ClickHouse is an open-source, columnar-oriented database that's been developed primarily by engineers at Yandex. Yandex is one of Europe's largest Internet-focused businesses. There search engine alone was receiving 150 million searches a day in 2012. ClickHouse has been deployed among a number of their businesses including their Metrica offering which is the world's second-largest web analytics platform. Outside of Yandex, ClickHouse has also been deployed at CERN where it was used to analyse events from the Large Hadron Collider.
ClickHouse is very feature-rich. It supports 16 different table engines, its CLI includes animated progress indicators and syntax highlighting and its performance puts it into its own class among open source offerings.
That being said, the software isn't exactly a drop-in replacement for something like PostgreSQL. It lacks transactions, full-fledged UPDATE and DELETE statements and calls like DROP TABLE won't work on tables above 54 GB without first changing the server's configuration.
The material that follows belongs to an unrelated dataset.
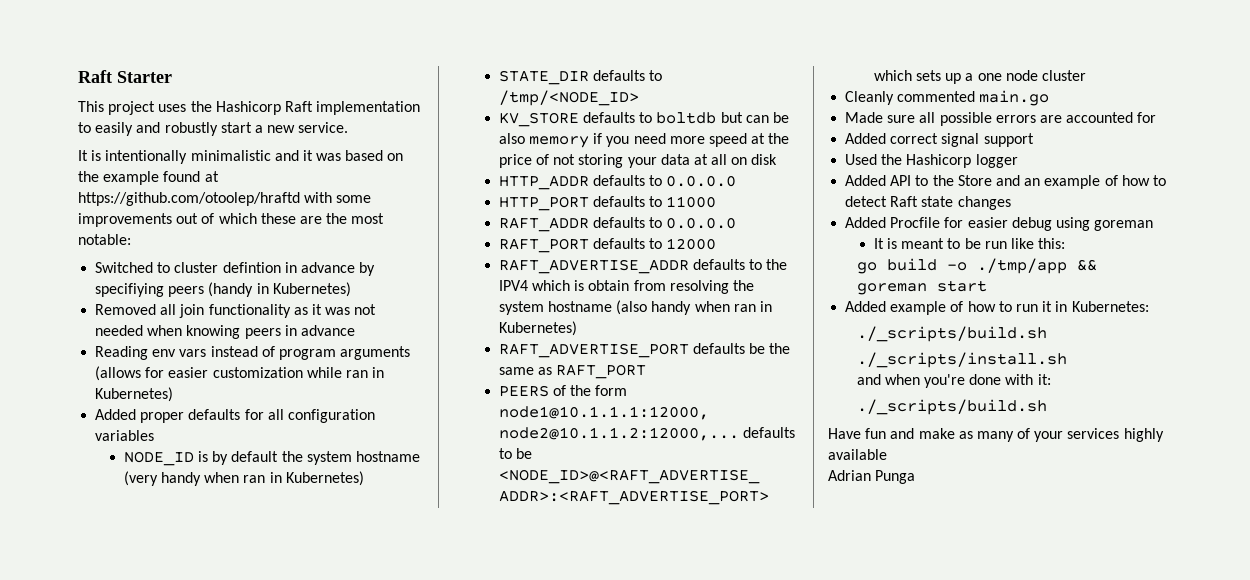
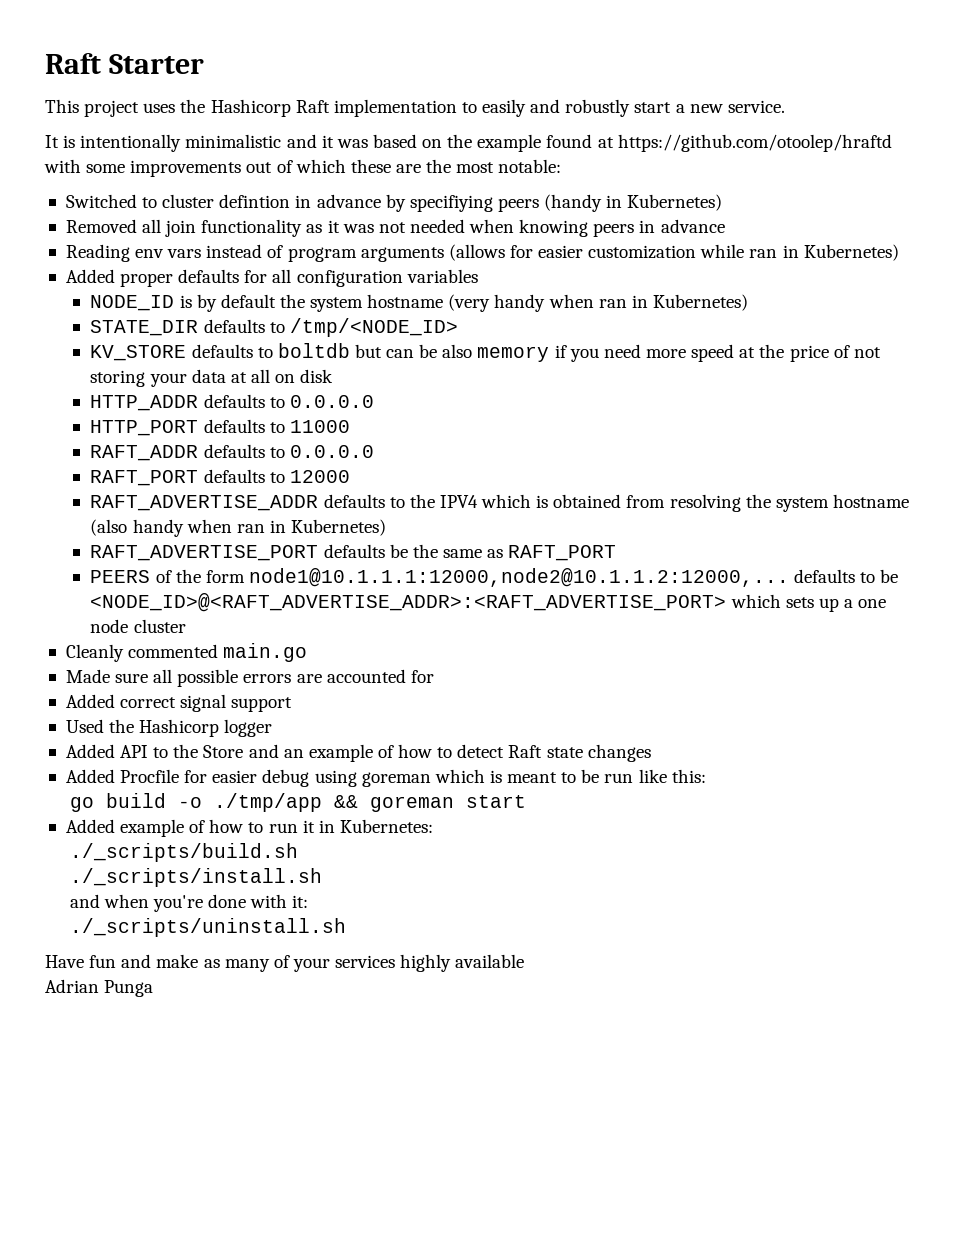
[588,280,630,291] obtain -> [553,494,622,508] obtained
[873,238,884,249] // It -> [434,769,485,783] which
[856,399,1047,415] ./_scripts/build.sh -> [69,918,346,937] ./_scripts/uninstall.sh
Nonetheless, it's a very respectable data store.
Alexey Milovidov, a senior software engineer at Yandex and a core contributor to ClickHouse, put together a guide to benchmarking the database using a variation of the 1.1 billion taxi ride dataset I use in my benchmarks.
In this blog post, I'll be running a benchmark on ClickHouse using the exact same set I've used to benchmark Amazon Athena, BigQuery, Elasticsearch, kdb+/q, MapD, PostgreSQL, Presto, Redshift, Spark and Vertica. I've compiled a single-page summary of these benchmarks.
For this benchmark I'll be running a fresh installation of Ubuntu 14.04.3 LTS on an Intel Core i5 4670K clocked at 3.4 GHz, 16 GB of DDR3 RAM and a SanDisk SDSSDHII960G 960 GB SSD drive.
ClickHouse Up & Running
I'll first run a few commands so that I can install ClickHouse from pre-made packages.
$ echo "deb http://repo.yandex.ru/clickhouse/trusty stable main" | \ sudo tee -a /etc/apt/sources.list $ sudo apt-key adv \ --keyserver keyserver.ubuntu.com \ --recv E0C56BD4 $ sudo apt update
I'll then install version 1.1.54140 of the client and server software.
$ sudo apt install \ clickhouse-client \ clickhouse-server-common
I'll then launch the server. I haven't set up any bespoke configuration so all the settings are what you'd get right out of the box.
$ sudo service clickhouse-server start
Loading 1.1 Billion Trips into ClickHouse
The dataset I'm working with is broken up into 56 gzip-compressed, CSV files. I'll first import them into a "trips" table which is backed by the "Log" engine.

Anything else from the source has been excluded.